Le roi est dans la pièce d’en haut. L’ennemi a pénétré dans la ville, il est sous les murs du parc. Le roi n’espère plus de secours de son cousin. Il a fait décapiter ses femmes pour qu’elles ne tombent pas vives aux mains des ennemis. La joueuse de cithare est avec lui et il lui a demandé de chanter. Au-dessus de la ville s’élèvent des colonnes de fumée noire. Le roi pleure sans sanglot. Il était présent lorsque sont tombées les têtes de ses épouses. Certaines étaient résignées, d’autres criaient et se débattaient. La reine s’est empoisonnée avant. Le roi s’allonge sur le lit, les rideaux ouverts. Il songe à son destin, si proche de la fin. Il regarde la joueuse de cithare: en chantant elle garde les yeux sur l’instrument, les sourcils levés lorsqu’elle ouvre un peu plus grand la bouche.
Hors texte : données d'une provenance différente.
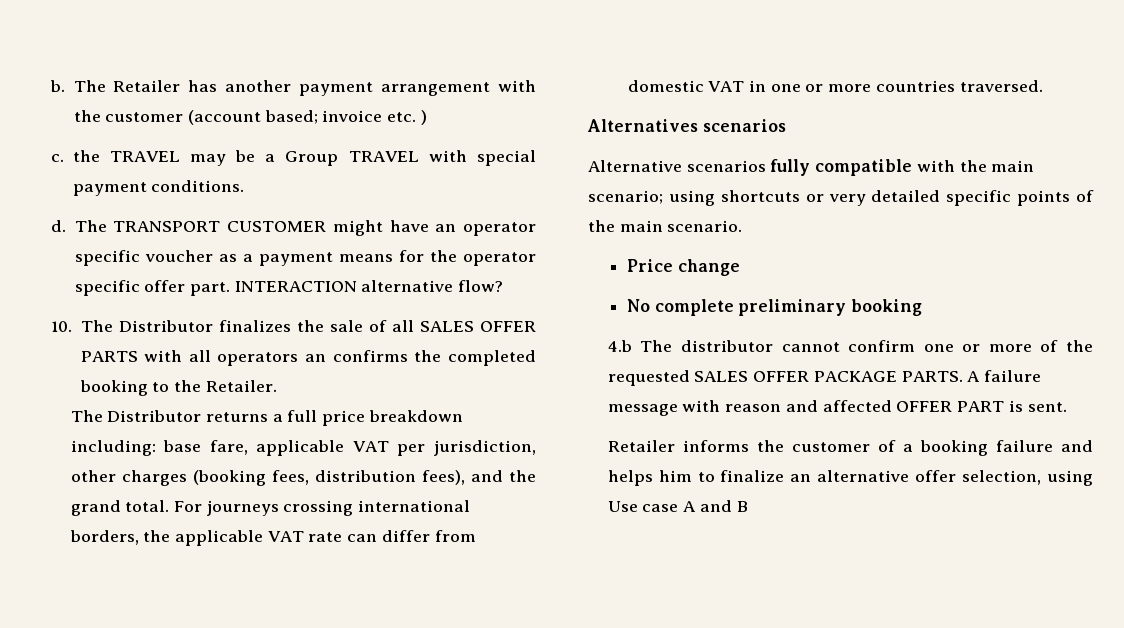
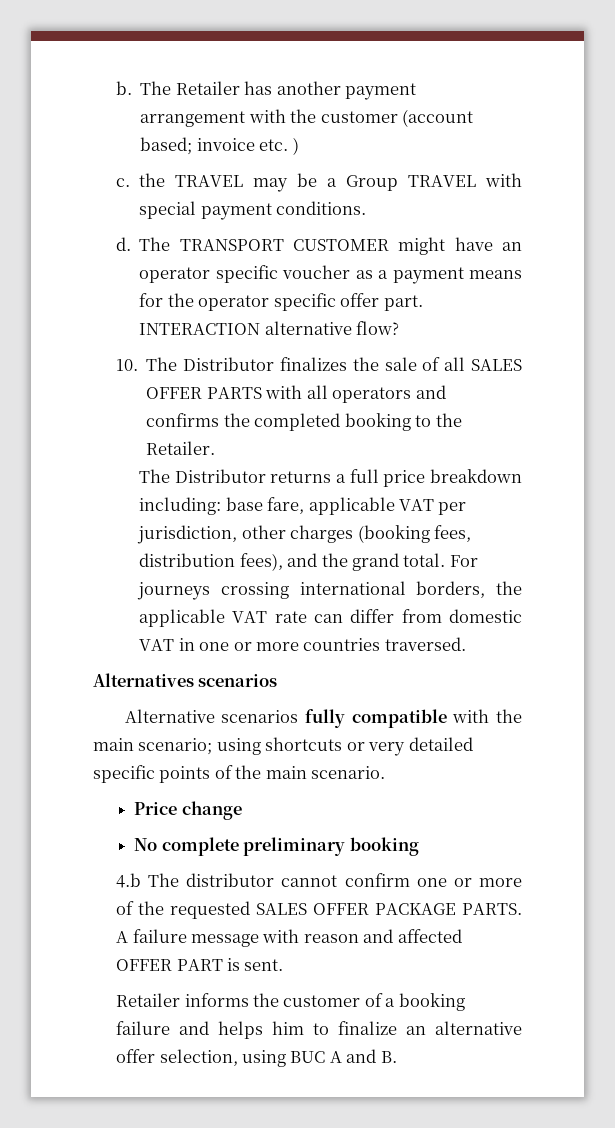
- 10. The Distributor finalizes the sale of all SALES OFFER PARTS with all operators an confirms the completed booking to the Retailer.
+ 10. The Distributor finalizes the sale of all SALES OFFER PARTS with all operators and confirms the completed booking to the Retailer.
- Retailer informs the customer of a booking failure and helps him to finalize an alternative offer selection, using Use case A and B
+ Retailer informs the customer of a booking failure and helps him to finalize an alternative offer selection, using BUC A and B.

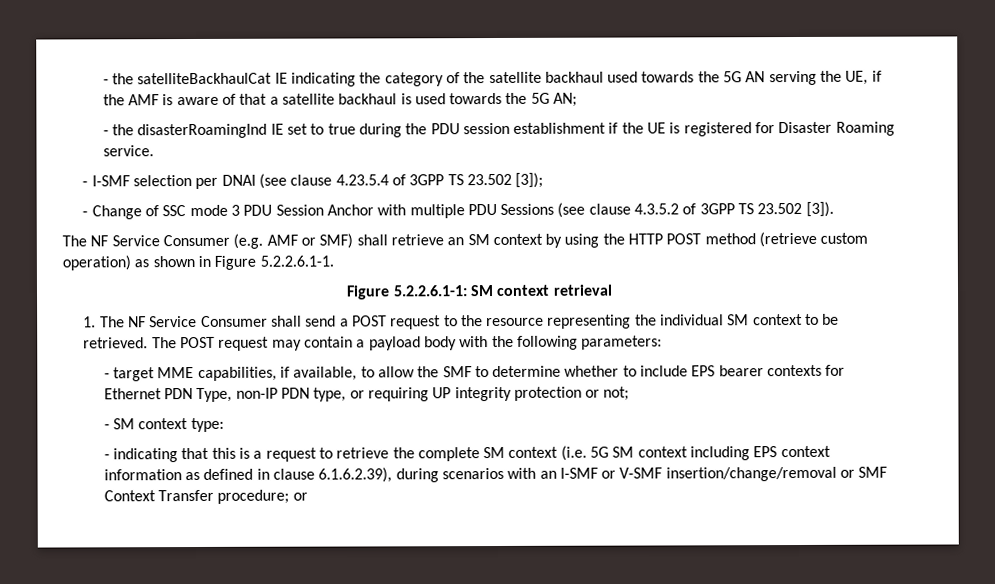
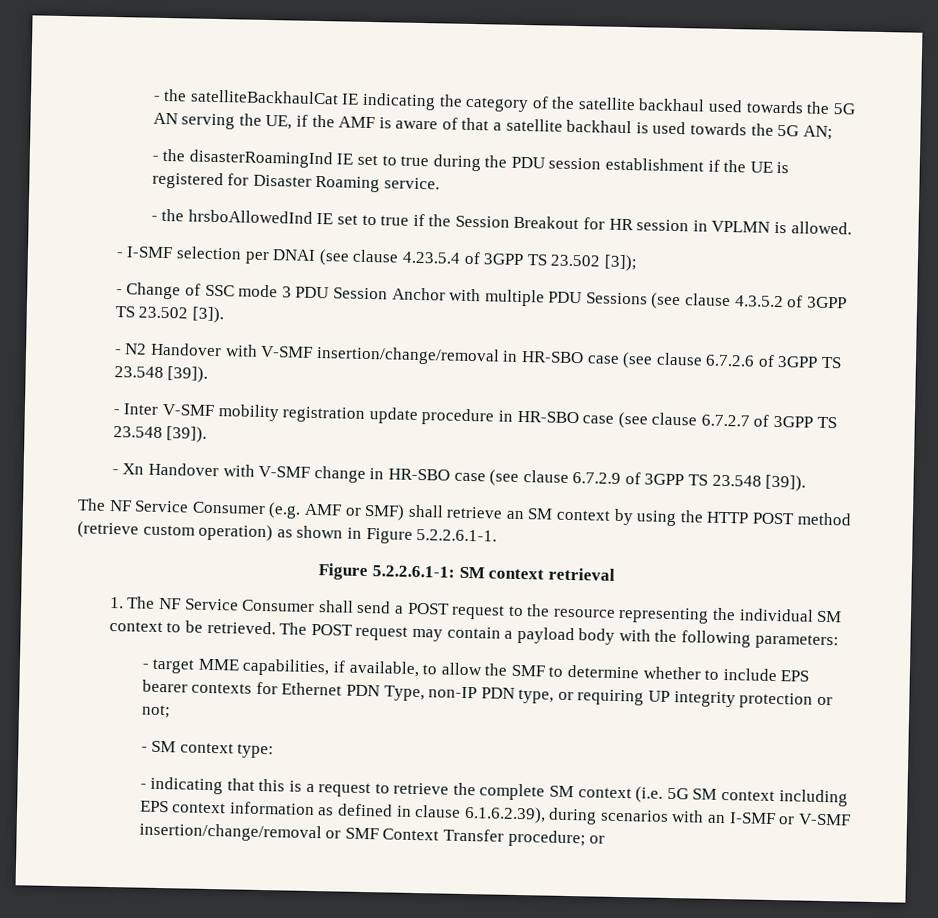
+ - the hrsboAllowedInd IE set to true if the Session Breakout for HR session in VPLMN is allowed.
+ - N2 Handover with V-SMF insertion/change/removal in HR-SBO case (see clause 6.7.2.6 of 3GPP TS 23.548 [39]).
+ - Inter V-SMF mobility registration update procedure in HR-SBO case (see clause 6.7.2.7 of 3GPP TS 23.548 [39]).
+ - Xn Handover with V-SMF change in HR-SBO case (see clause 6.7.2.9 of 3GPP TS 23.548 [39]).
Quand il se réveille elle est endormie sur la cithare. Il la pousse du pied: « Va à la fenêtre et dis-moi ce que tu vois. » C’est l’aube. Le parc reste silencieux, on voit des hommes courir entre les arbres, vers le palais. Elle a peur. Le roi la considère, debout dans l’ouverture du mur. N’est-elle pas plus belle que n’était la plus belle de ses épouses? Comment a-t-il pu la voir si longtemps sans la remarquer? Il songe à la faire décapiter aussi mais il pense que ça n’a pas d’importance.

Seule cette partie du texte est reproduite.